- [TASK DETAILS] Once you reach the line containing "Kid’s Pepperoni Pizza: 70" in the entries below, write out that line and each one after it down to the line containing "total: 1886.72 -> 2754.52", exactly and with nothing added.

- [LISTED RECORDS]
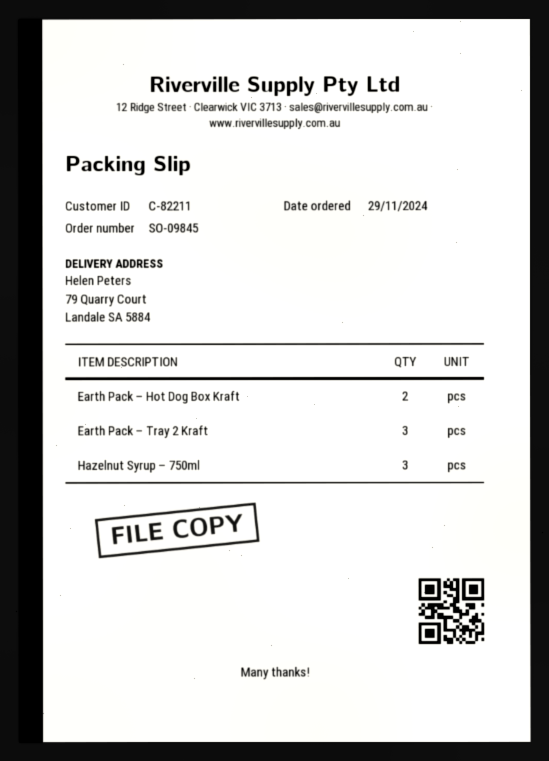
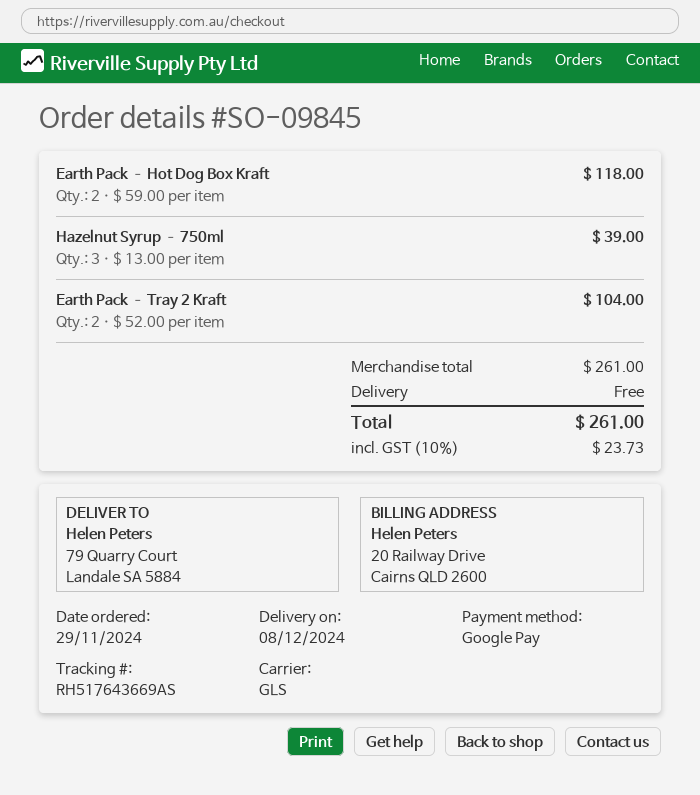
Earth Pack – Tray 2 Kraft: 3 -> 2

==

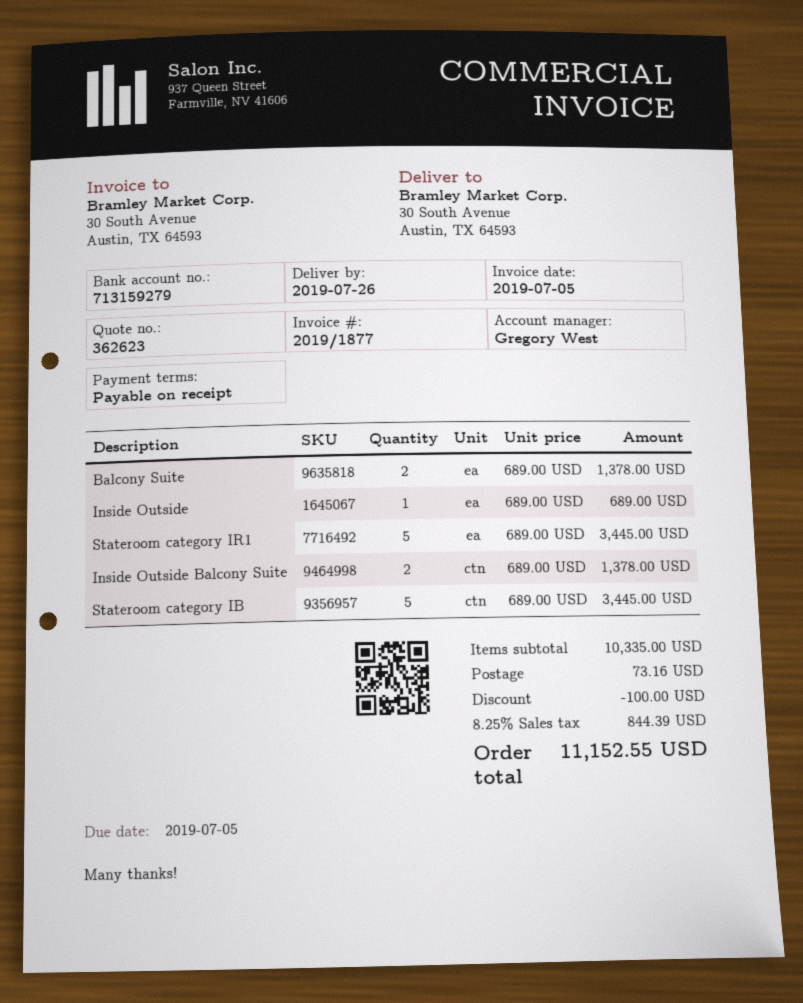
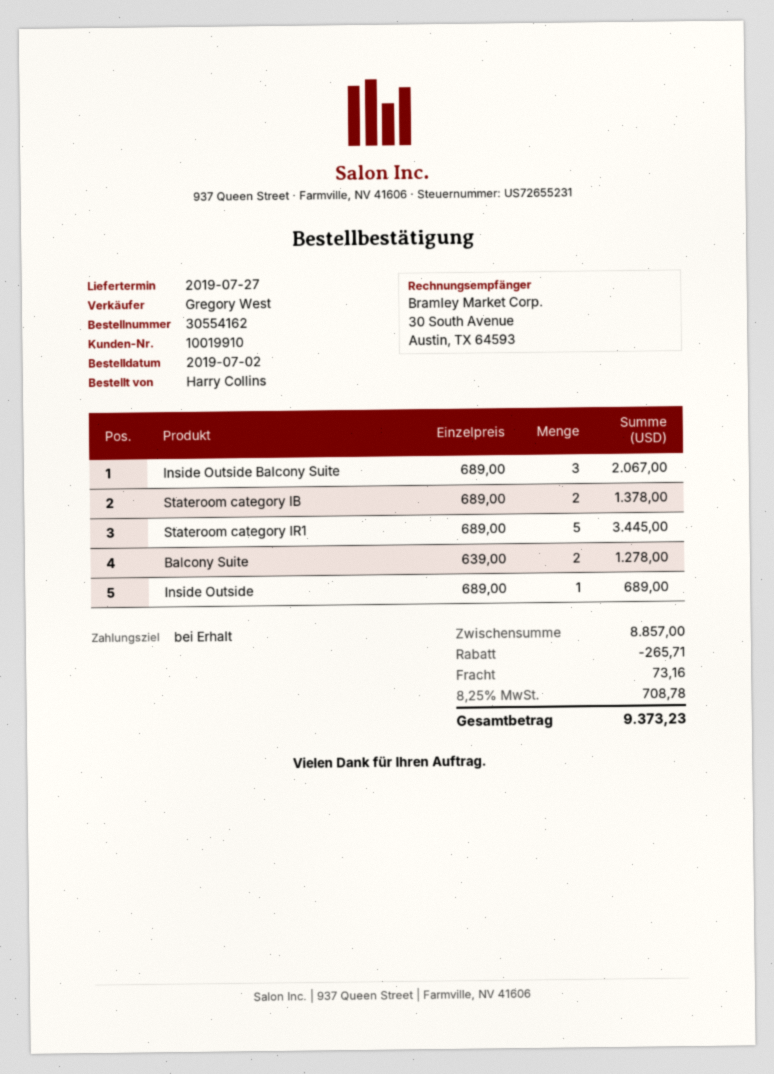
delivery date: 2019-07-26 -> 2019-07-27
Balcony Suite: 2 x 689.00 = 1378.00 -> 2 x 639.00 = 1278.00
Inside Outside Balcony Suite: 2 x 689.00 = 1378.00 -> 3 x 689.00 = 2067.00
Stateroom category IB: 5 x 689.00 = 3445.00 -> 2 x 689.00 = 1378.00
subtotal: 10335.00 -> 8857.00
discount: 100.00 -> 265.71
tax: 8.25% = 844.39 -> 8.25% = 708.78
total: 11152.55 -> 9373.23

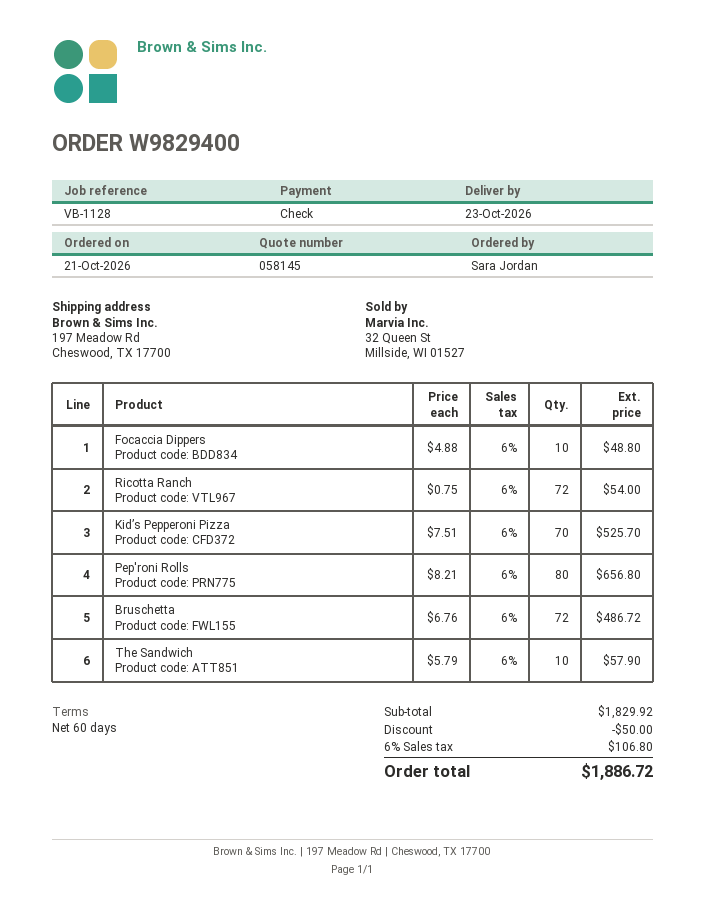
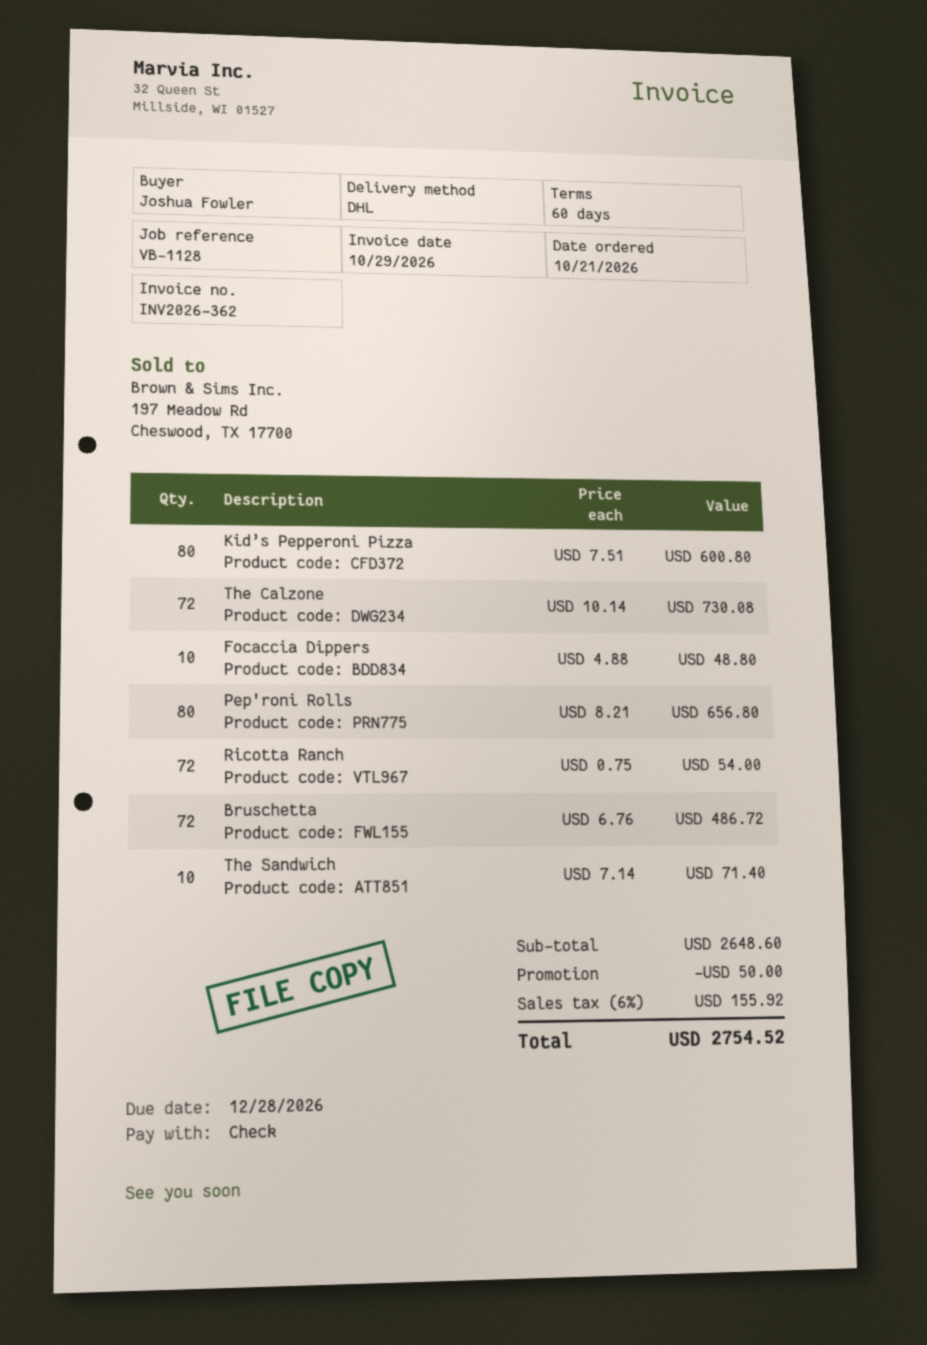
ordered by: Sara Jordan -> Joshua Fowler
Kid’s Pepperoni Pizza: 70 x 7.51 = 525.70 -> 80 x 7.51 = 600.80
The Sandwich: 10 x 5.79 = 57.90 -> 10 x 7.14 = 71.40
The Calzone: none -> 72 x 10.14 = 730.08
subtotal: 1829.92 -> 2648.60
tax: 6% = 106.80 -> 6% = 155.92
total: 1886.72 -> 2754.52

...

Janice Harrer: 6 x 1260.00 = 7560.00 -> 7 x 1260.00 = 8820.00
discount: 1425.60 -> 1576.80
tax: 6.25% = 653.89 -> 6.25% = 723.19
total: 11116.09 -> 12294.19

- [RESULT]
Kid’s Pepperoni Pizza: 70 x 7.51 = 525.70 -> 80 x 7.51 = 600.80
The Sandwich: 10 x 5.79 = 57.90 -> 10 x 7.14 = 71.40
The Calzone: none -> 72 x 10.14 = 730.08
subtotal: 1829.92 -> 2648.60
tax: 6% = 106.80 -> 6% = 155.92
total: 1886.72 -> 2754.52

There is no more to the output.